Program of Genomics of Differentiation, Eunice Kennedy Shriver National Institute of Child Health and Human Development, National Institutes of Health, Bethesda, Maryland 20892, USA.
Mol Cell Biol. 2010 Mar;30(5):1108-15. doi: 10.1128/MCB.00575-09. Epub 2009 Dec 28.
The 2.4-kb H19 imprinting control region (H19ICR) is required to establish parent-of-origin-specific epigenetic marks and expression patterns at the Igf2/H19 locus. H19ICR activity is regulated by DNA methylation. The ICR is methylated in sperm but not in oocytes, and this paternal chromosome-specific methylation is maintained throughout development. We recently showed that the H19ICR can work as an ICR even when inserted into the normally nonimprinted alpha fetoprotein locus. Paternal but not maternal copies of the ICR become methylated in somatic tissue. However, the ectopic ICR remains unmethylated in sperm. To extend these findings and investigate the mechanisms that lead to methylation of the H19ICR in the male germ line, we characterized novel mouse knock-in lines. Our data confirm that the 2.4-kb element is an autonomously acting ICR whose function is not dependent on germ line methylation. Ectopic ICRs become methylated in the male germ line, but the timing of methylation is influenced by the insertion site and by additional genetic information. Our results support the idea that DNA methylation is not the primary genomic imprint and that the H19ICR insertion is sufficient to transmit parent-of-origin-dependent DNA methylation patterns independent of its methylation status in sperm.

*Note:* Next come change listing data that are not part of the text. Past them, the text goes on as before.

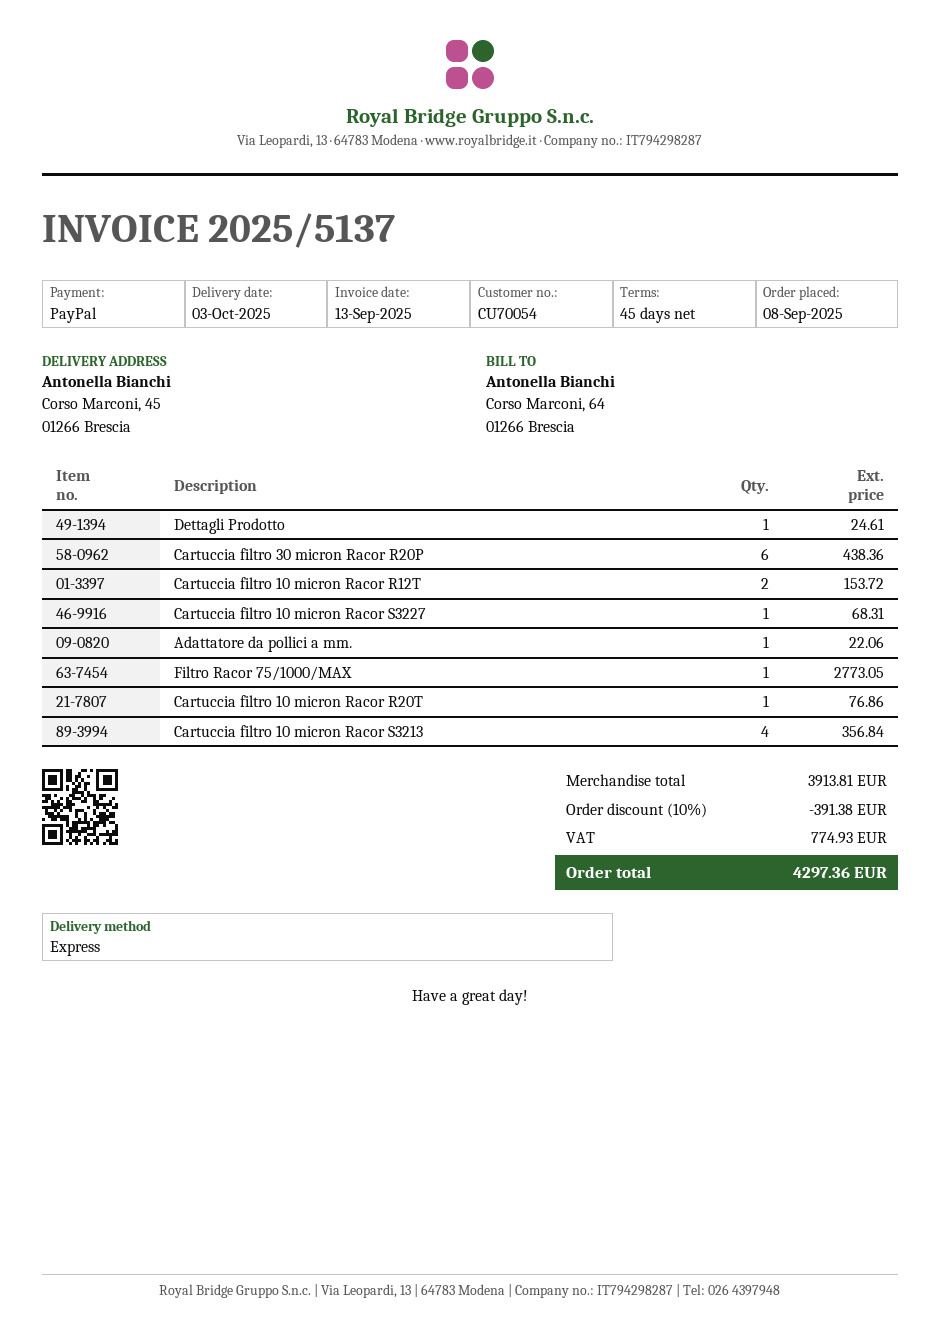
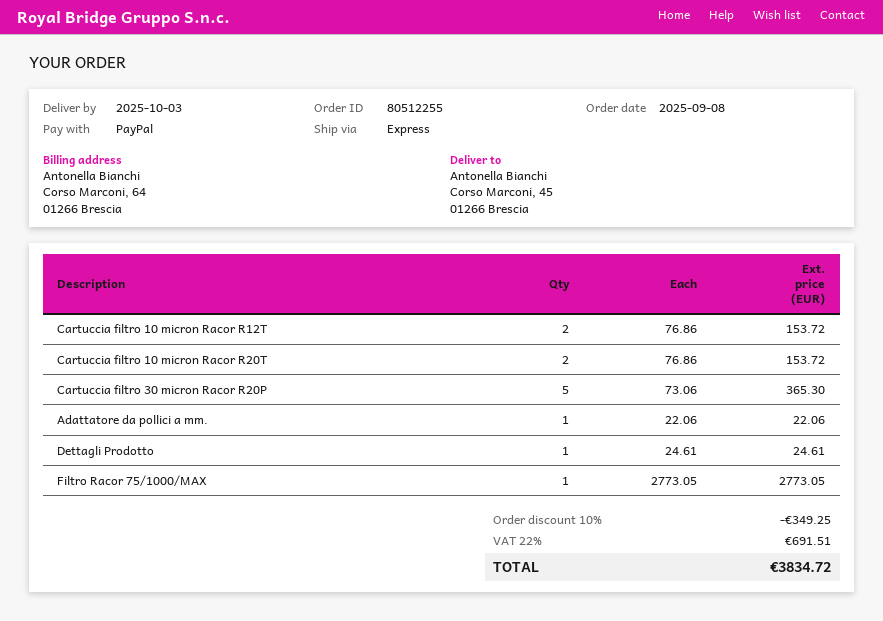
Cartuccia filtro 30 micron Racor R20P: 6 for 438.36 -> 5 for 365.30
Cartuccia filtro 10 micron Racor S3227: 1 for 68.31 -> none
Cartuccia filtro 10 micron Racor R20T: 1 for 76.86 -> 2 for 153.72
Cartuccia filtro 10 micron Racor S3213: 4 for 356.84 -> none
discount: 10% = 391.38 -> 10% = 349.25
tax: 774.93 -> 691.51
total: 4297.36 -> 3834.72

2.4kb 的 H19 印迹控制区 (H19ICR) 是在 Igf2/H19 基因座建立亲本来源特异性表观遗传标记和表达模式所必需的。H19ICR 的活性受 DNA 甲基化调控。ICR 在精子中被甲基化,但在卵母细胞中不被甲基化,这种父本染色体特异性甲基化在整个发育过程中得到维持。我们最近表明,即使插入到通常非印迹的α胎蛋白基因座,H19ICR 也可以作为 ICR 发挥作用。父本而非母本的 ICR 在体细胞组织中被甲基化。然而,异位 ICR 在精子中保持非甲基化。为了扩展这些发现并研究导致 H19ICR 在雄性生殖系中甲基化的机制,我们对新型小鼠敲入系进行了表征。我们的数据证实,2.4kb 元件是一个自主作用的 ICR,其功能不依赖于生殖系甲基化。异位 ICR 在雄性生殖系中被甲基化,但甲基化的时间受到插入位点和其他遗传信息的影响。我们的结果支持这样一种观点,即 DNA 甲基化不是主要的基因组印迹,并且 H19ICR 的插入足以传递亲本来源依赖性的 DNA 甲基化模式,而与精子中的甲基化状态无关。